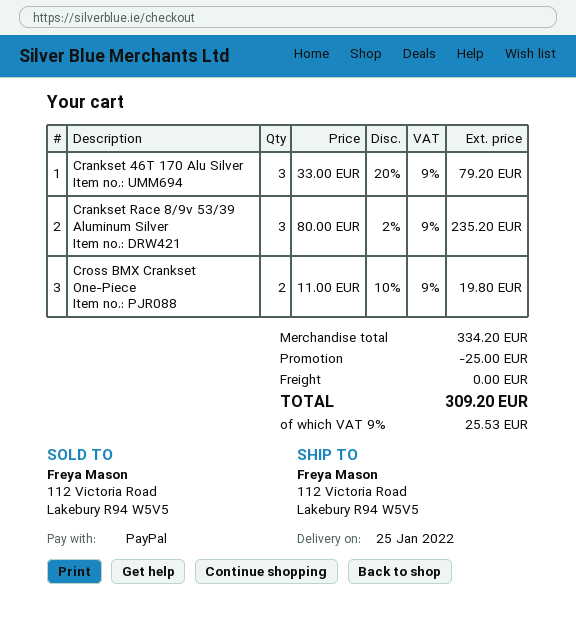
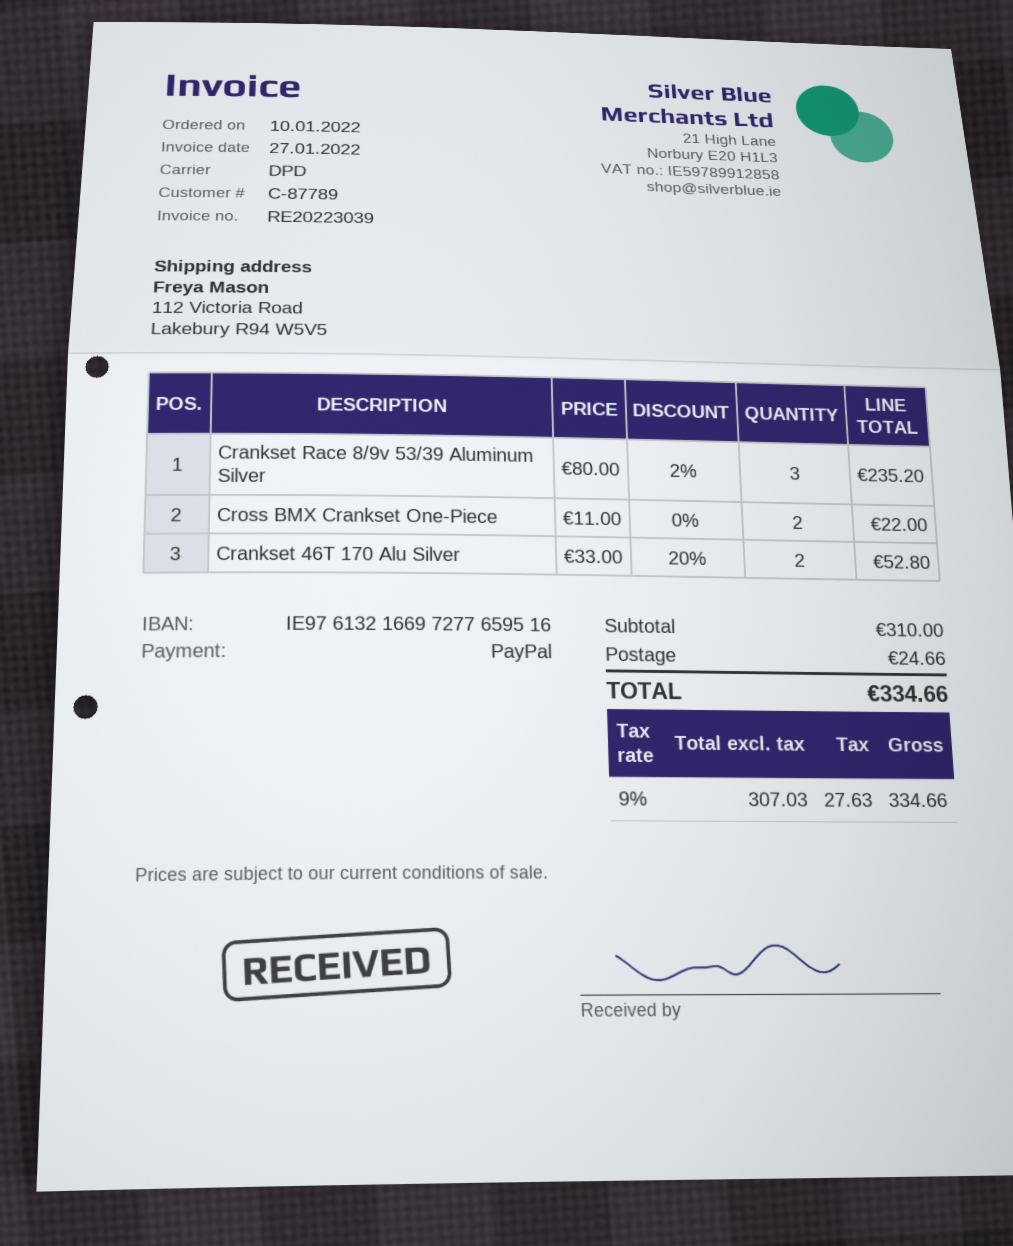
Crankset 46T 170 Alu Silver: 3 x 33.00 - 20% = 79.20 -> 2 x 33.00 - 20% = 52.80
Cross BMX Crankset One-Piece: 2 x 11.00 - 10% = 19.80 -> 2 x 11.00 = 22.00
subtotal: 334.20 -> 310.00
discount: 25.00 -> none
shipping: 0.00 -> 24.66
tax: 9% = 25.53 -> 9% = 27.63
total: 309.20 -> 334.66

● ● ● ● ● ● ●

** What you should do **
Leaving all pictures aside, quote each record exactly.

** Task solution **
Crankset 46T 170 Alu Silver: 3 x 33.00 - 20% = 79.20 -> 2 x 33.00 - 20% = 52.80
Cross BMX Crankset One-Piece: 2 x 11.00 - 10% = 19.80 -> 2 x 11.00 = 22.00
subtotal: 334.20 -> 310.00
discount: 25.00 -> none
shipping: 0.00 -> 24.66
tax: 9% = 25.53 -> 9% = 27.63
total: 309.20 -> 334.66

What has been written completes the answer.